» **TASK DIRECTIONS**
Leaving out the images, please output every entry exactly as it appears.

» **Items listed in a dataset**
━━━━━━━━━━━━━━━━━━━━
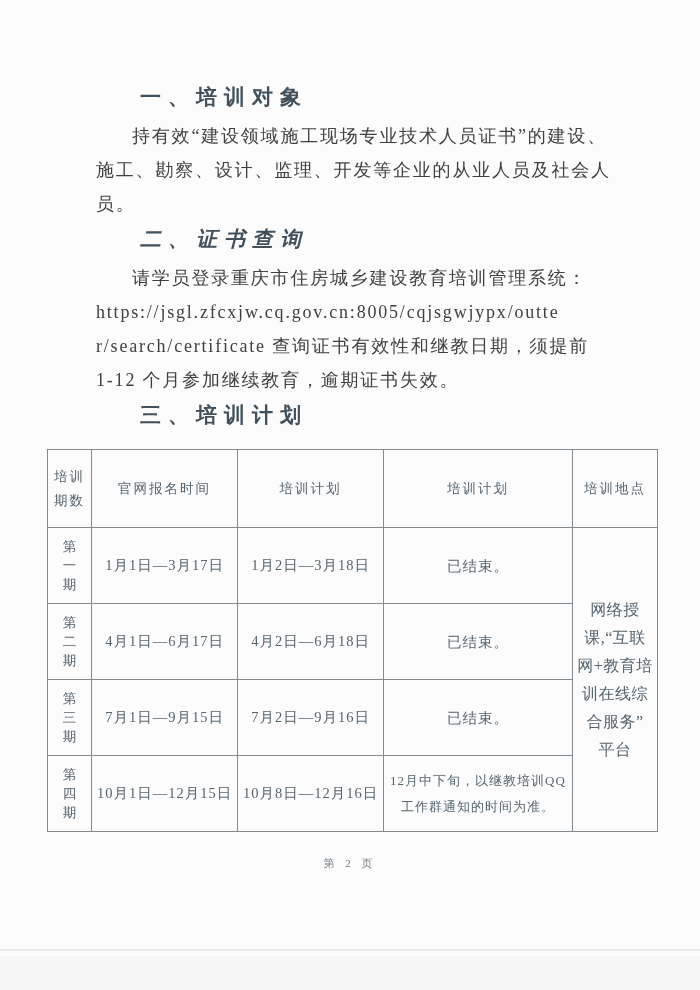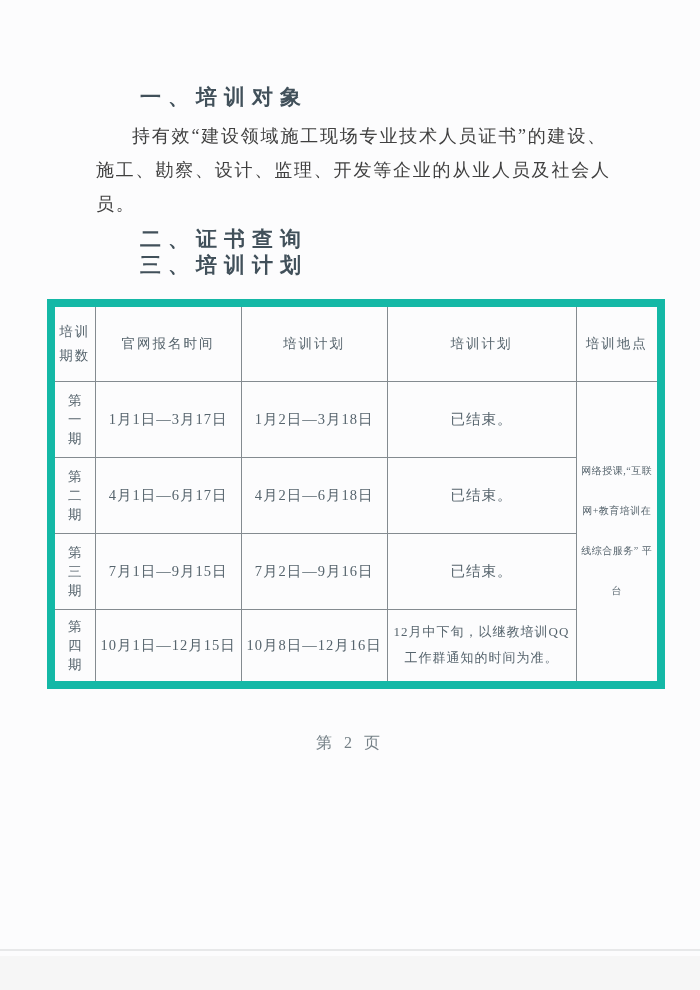--- a/index.html
+++ b/index.html
@@ -23,37 +23,37 @@
   }
   .sec-heading {
     font-size: 21px;
     line-height: 26px;
     font-weight: 700;
     letter-spacing: 7px;
     color: #41505a;
     text-indent: 2.1em;
     margin: 0;
   }
-  .sec-heading.h2 { margin-top: 0; }
+  .sec-heading.h2 { margin-top: 0; font-style: italic; }
   .sec-heading.h3 { }
   .para {
     margin: 9px 0 5px 0;
     font-size: 18px;
     line-height: 34px;
     letter-spacing: 1.8px;
     text-indent: 2em;
     white-space: pre;
     color: #404040;
   }
   table.plan {
     border-collapse: collapse;
     table-layout: fixed;
     width: 610px;
     margin: 21px 0 0 47px;
-    border: 8px solid #14b8a6;
+    border: 1px solid #14b8a6;
     color: #56646d;
   }
   table.plan th, table.plan td {
     border: 1px solid #848b90;
     text-align: center;
     vertical-align: middle;
     padding: 2px 4px;
     font-weight: normal;
     background: transparent;
   }
@@ -77,29 +77,29 @@
     white-space: nowrap;
   }
   td.time-cell {
     font-size: 14.5px;
     letter-spacing: 1px;
     line-height: 26px;
     padding: 2px 10px;
     margin-top: 35px;
   }
   td.location-cell {
-    font-size: 10px;
-    line-height: 40px;
+    font-size: 16px;
+    line-height: 28px;
     letter-spacing: 0.5px;
     padding: 2px 7px;
   }
   .footer {
-    margin-top: 44px;
+    margin-top: 24px;
     text-align: center;
-    font-size: 16px;
+    font-size: 11px;
     letter-spacing: 4px;
     color: #75808７;
     color: #758087;
   }
   .scan-edge-bottom {
     position: absolute;
     left: 0;
     right: 0;
     bottom: 5px;
     height: 2px;
@@ -112,20 +112,24 @@
 <div class="page">
 
   <div class="text-block">
 
     <div class="sec-heading">一、培训对象</div>
     <div class="para">持有效“建设领域施工现场专业技术人员证书”的建设、
 施工、勘察、设计、监理、开发等企业的从业人员及社会人
 员。</div>
 
     <div class="sec-heading h2">二、证书查询</div>
+    <div class="para">请学员登录重庆市住房城乡建设教育培训管理系统：
+https://jsgl.zfcxjw.cq.gov.cn:8005/cqjsgwjypx/outte
+r/search/certificate 查询证书有效性和继教日期，须提前
+1-12 个月参加继续教育，逾期证书失效。</div>
 
     <div class="sec-heading h3">三、培训计划</div>
   </div>
 
   <table class="plan">
     <colgroup>
       <col style="width:44px">
       <col style="width:146px">
       <col style="width:146px">
       <col style="width:189px">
━━━━━━━━━━━━━━━━━━━━
» **TASK RESULT**
--- a/index.html
+++ b/index.html
@@ -23,37 +23,37 @@
   }
   .sec-heading {
     font-size: 21px;
     line-height: 26px;
     font-weight: 700;
     letter-spacing: 7px;
     color: #41505a;
     text-indent: 2.1em;
     margin: 0;
   }
-  .sec-heading.h2 { margin-top: 0; }
+  .sec-heading.h2 { margin-top: 0; font-style: italic; }
   .sec-heading.h3 { }
   .para {
     margin: 9px 0 5px 0;
     font-size: 18px;
     line-height: 34px;
     letter-spacing: 1.8px;
     text-indent: 2em;
     white-space: pre;
     color: #404040;
   }
   table.plan {
     border-collapse: collapse;
     table-layout: fixed;
     width: 610px;
     margin: 21px 0 0 47px;
-    border: 8px solid #14b8a6;
+    border: 1px solid #14b8a6;
     color: #56646d;
   }
   table.plan th, table.plan td {
     border: 1px solid #848b90;
     text-align: center;
     vertical-align: middle;
     padding: 2px 4px;
     font-weight: normal;
     background: transparent;
   }
@@ -77,29 +77,29 @@
     white-space: nowrap;
   }
   td.time-cell {
     font-size: 14.5px;
     letter-spacing: 1px;
     line-height: 26px;
     padding: 2px 10px;
     margin-top: 35px;
   }
   td.location-cell {
-    font-size: 10px;
-    line-height: 40px;
+    font-size: 16px;
+    line-height: 28px;
     letter-spacing: 0.5px;
     padding: 2px 7px;
   }
   .footer {
-    margin-top: 44px;
+    margin-top: 24px;
     text-align: center;
-    font-size: 16px;
+    font-size: 11px;
     letter-spacing: 4px;
     color: #75808７;
     color: #758087;
   }
   .scan-edge-bottom {
     position: absolute;
     left: 0;
     right: 0;
     bottom: 5px;
     height: 2px;
@@ -112,20 +112,24 @@
 <div class="page">
 
   <div class="text-block">
 
     <div class="sec-heading">一、培训对象</div>
     <div class="para">持有效“建设领域施工现场专业技术人员证书”的建设、
 施工、勘察、设计、监理、开发等企业的从业人员及社会人
 员。</div>
 
     <div class="sec-heading h2">二、证书查询</div>
+    <div class="para">请学员登录重庆市住房城乡建设教育培训管理系统：
+https://jsgl.zfcxjw.cq.gov.cn:8005/cqjsgwjypx/outte
+r/search/certificate 查询证书有效性和继教日期，须提前
+1-12 个月参加继续教育，逾期证书失效。</div>
 
     <div class="sec-heading h3">三、培训计划</div>
   </div>
 
   <table class="plan">
     <colgroup>
       <col style="width:44px">
       <col style="width:146px">
       <col style="width:146px">
       <col style="width:189px">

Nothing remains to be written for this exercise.